Core Data Violates DDD Principles by Default

null

I’m working on a way to make the Word Counter watch files and folders on a user’s disk. This will enable to measure project progress.

Until now, I always used .plist files to store records with the end in mind that I’m going to switch to a better alternative in the future. Since I’m adding all-new data tracking, I thought I might as well try different solutions now.

I decided to use Core Data to persist the list of paths belonging to any given project and to store the usual 24 records per day. It’s more convenient than managing a SQLite database on my own.

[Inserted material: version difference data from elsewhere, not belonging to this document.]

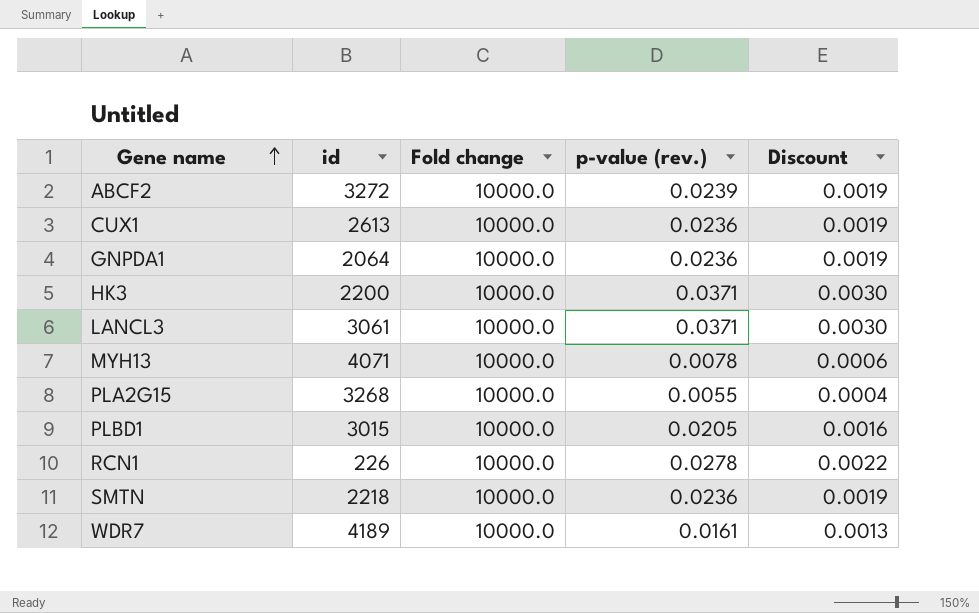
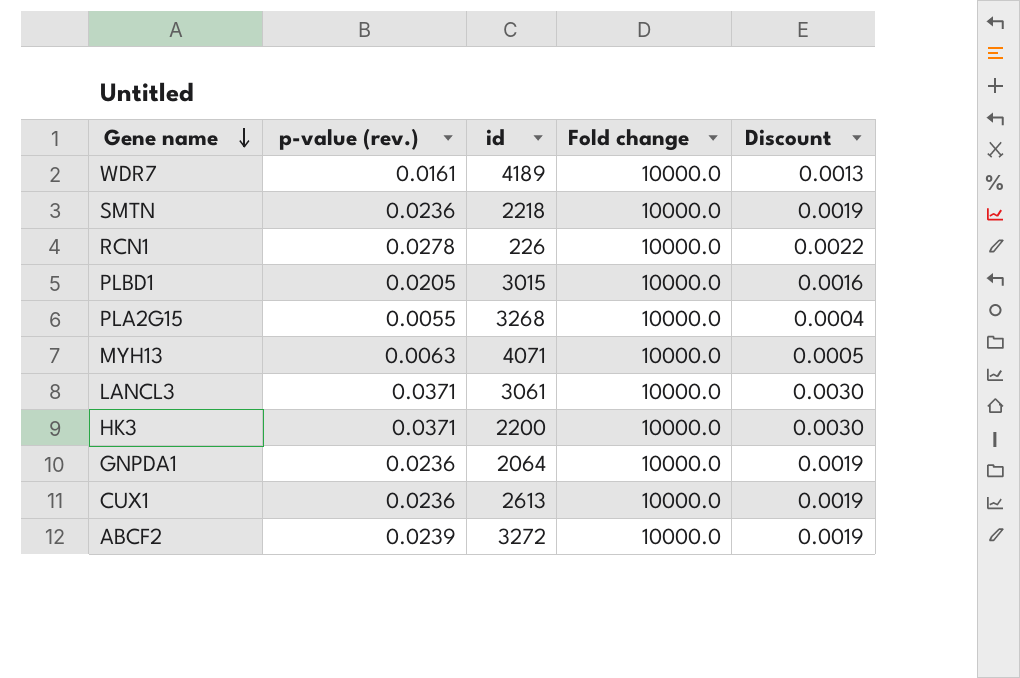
row order: Gene name ascending -> Gene name descending
column p-value (rev.) | position: 4 -> 2
MYH13 | p-value (rev.): 0.0078 -> 0.0063
MYH13 | Discount: 0.0006 -> 0.0005

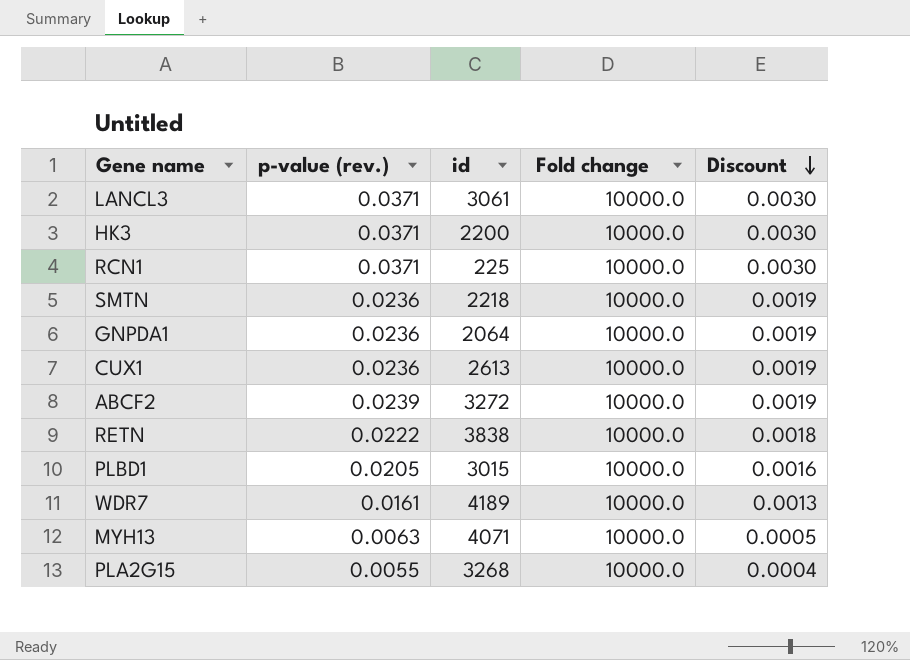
row order: Gene name descending -> Discount descending
RCN1 | p-value (rev.): 0.0278 -> 0.0371
RCN1 | id: 226 -> 225
RCN1 | Discount: 0.0022 -> 0.0030
row RETN: none -> 0.0222 | 3838 | 10000.0 | 0.0018

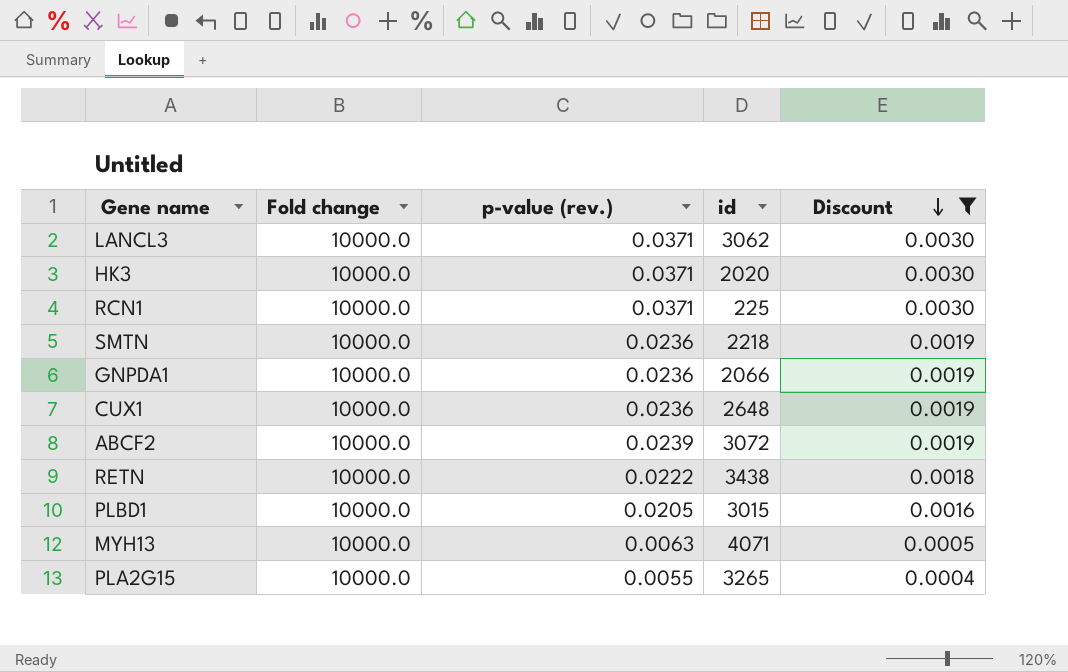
filter: none -> Discount != 0.0013
column Fold change | position: 4 -> 2
LANCL3 | id: 3061 -> 3062
HK3 | id: 2200 -> 2020
GNPDA1 | id: 2064 -> 2066
CUX1 | id: 2613 -> 2648
ABCF2 | id: 3272 -> 3072
RETN | id: 3838 -> 3438
PLA2G15 | id: 3268 -> 3265

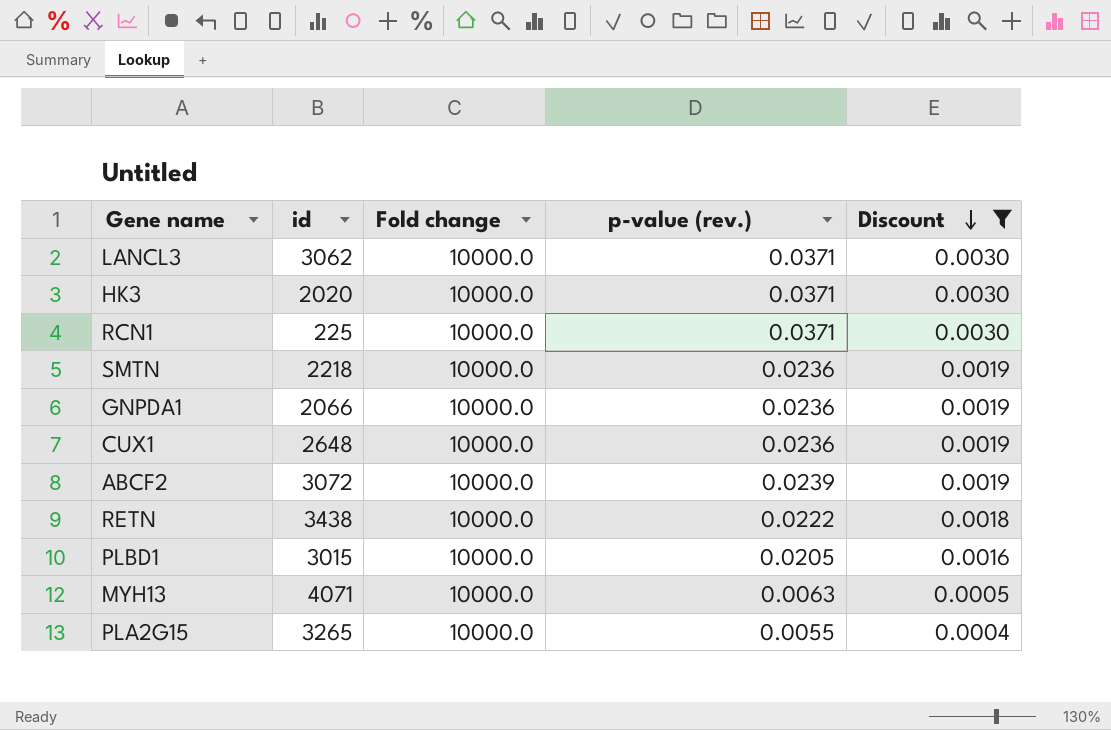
column id | position: 4 -> 2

Core Data Belongs in Infrastructure but Ripples Through the Whole App

Since Core Data is about data persistence, it belongs into the infrastructure layer of the application. I’m not exactly using a layered architecture, but it’s easy to grasp: in infrastructure, the application communicates with the operating system, with the file system, or with remote servers.

All the word counting takes place in the application’s domain. There, the notion of a Recorder and an ApplicationRecord exists. It’s the heart of the application. They define ports to which the infrastructure can couple in order to save records to disk.

Starting with the domain, I’d like to create a Project to hold on to a list of ProjectPaths in order to keep track of the project’s structure. PathRecords should contain the actual counts per hour per day. A project itself can’t be counted; its progress meter is made up of the individual files’s and folders’s word counts, so PathRecord will suffice.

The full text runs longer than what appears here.